WHAT YOU SHOULD DO. Set down exactly, with nothing added, the lines from the one containing "- I’m currently learning Data Engineering" through the end of the entries.

+++ DATA FOR THIS EXERCISE

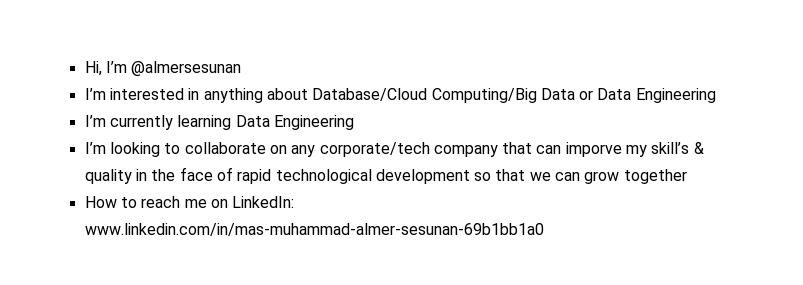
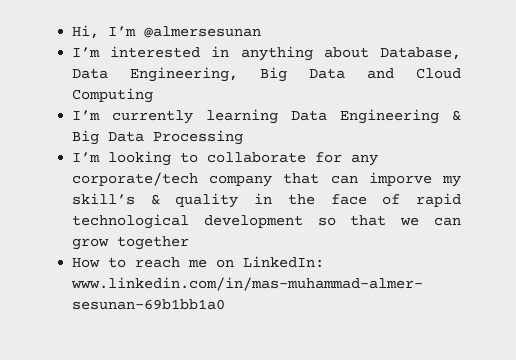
- I’m interested in anything about Database/Cloud Computing/Big Data or Data Engineering
+ I’m interested in anything about Database, Data Engineering, Big Data and Cloud Computing
- I’m currently learning Data Engineering
+ I’m currently learning Data Engineering & Big Data Processing
- I’m looking to collaborate on any corporate/tech company that can imporve my skill’s & quality in the face of rapid technological development so that we can grow together
+ I’m looking to collaborate for any corporate/tech company that can imporve my skill’s & quality in the face of rapid technological development so that we can grow together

++++++

EXERCISE RESPONSE.
- I’m currently learning Data Engineering
+ I’m currently learning Data Engineering & Big Data Processing
- I’m looking to collaborate on any corporate/tech company that can imporve my skill’s & quality in the face of rapid technological development so that we can grow together
+ I’m looking to collaborate for any corporate/tech company that can imporve my skill’s & quality in the face of rapid technological development so that we can grow together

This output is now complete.